Fast particle effects and microturbulence: Stability, transport and size scaling

In the process of producing fusion grade plasmas, Tokamaks are expected to become highly populated with energetic or fast particles produced by auxiliary heating schemes and/or fusion born alpha particles. For efficient heating of a fusion grade machine, it is important that these energetic particles stay in the system for long enough time to be able to heat the background thermal plasma. In the past, while the interaction of the energetic particles with Magnetohydrodynamics (MHD) modes has been understood to some extent, there has been little rigorous numerical study on the interaction of the fast particles with microturbulence, especially, the one driven by the temperature gradient of the thermal ions and trapped electrons.

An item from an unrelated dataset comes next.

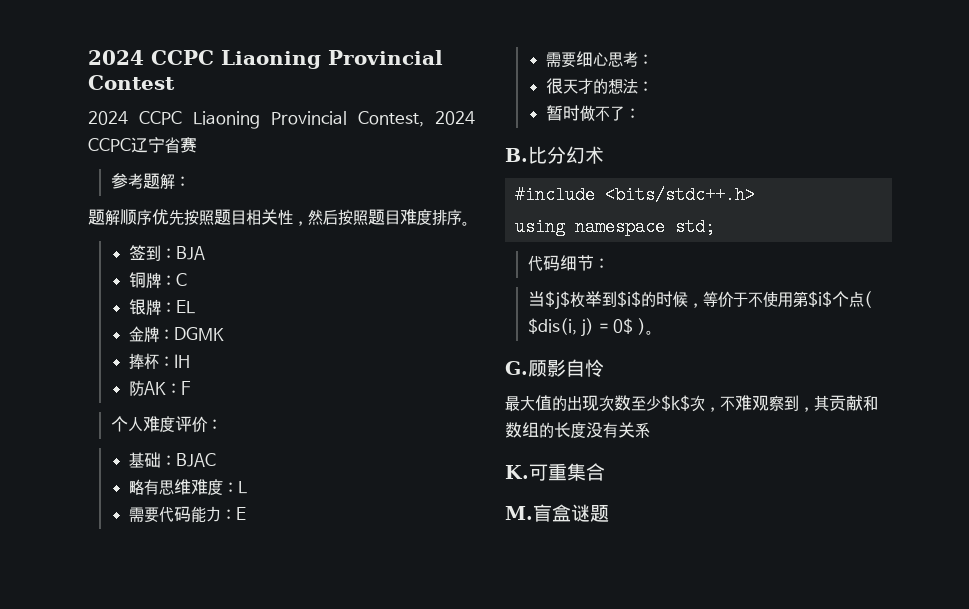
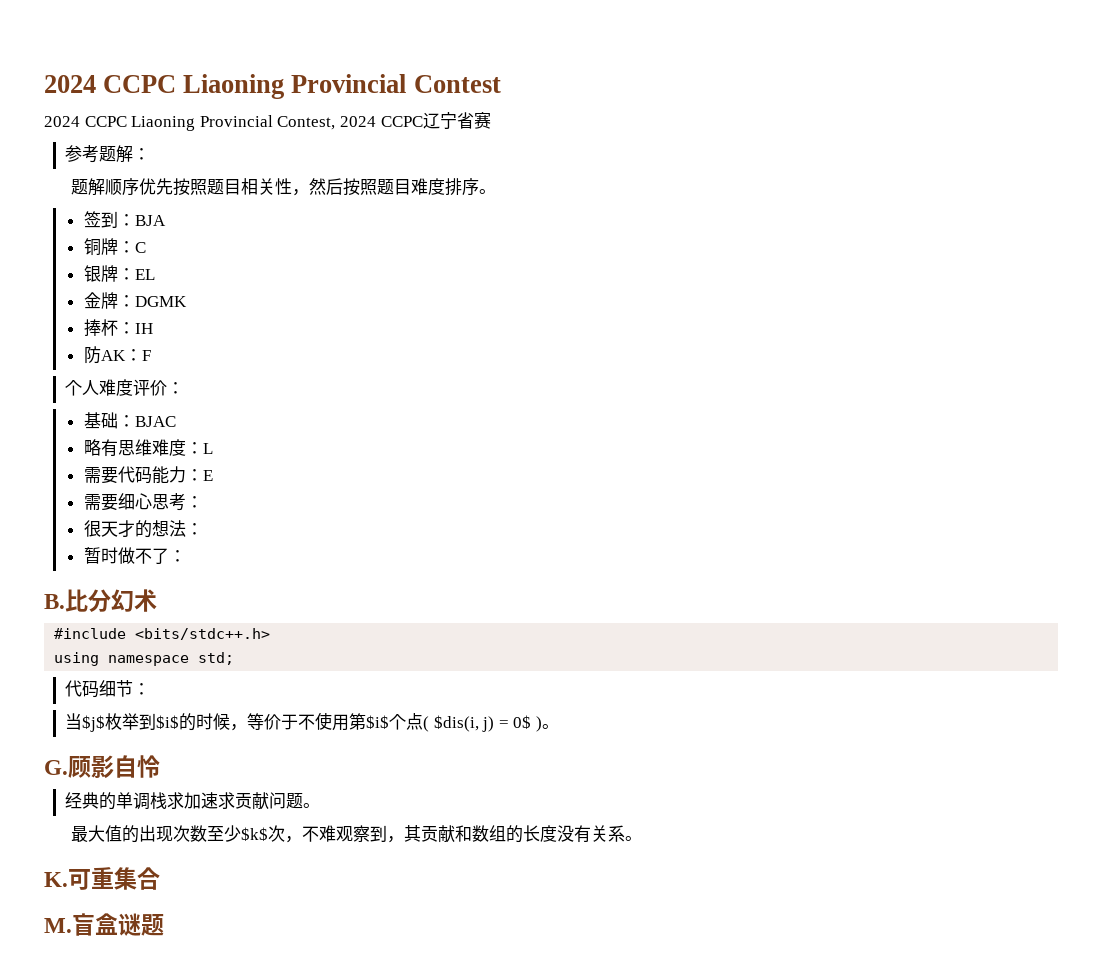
+ 经典的单调栈求加速求贡献问题。
- 最大值的出现次数至少$k$次，不难观察到，其贡献和数组的长度没有关系
+ 最大值的出现次数至少$k$次，不难观察到，其贡献和数组的长度没有关系。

In the following, we describe our recent studies on the interaction of fast particles on microturbulence in particular ion temperature gradient-driven modes (ITGs). Using a nonperturbative global code EM-GLOGYSTO we address the linear stability of global ITGs in the presence of fast particles. We further demonstrate, using a fully nonlinear, global gyrokinetic code GTS, that the transport of hot ions exhibits subdiffusive nature at smaller system size which eventually becomes diffusive as the system size increases, with its magnitude tending to saturate at larger system size. We also show that the transport of hot ions with lower energy remains virtually independent of temperature gradient of thermal ions, while that of the hot ions with higher energy increases with the temperature gradient of thermal ions. Some of the open areas where more work needs to be done is also addressed.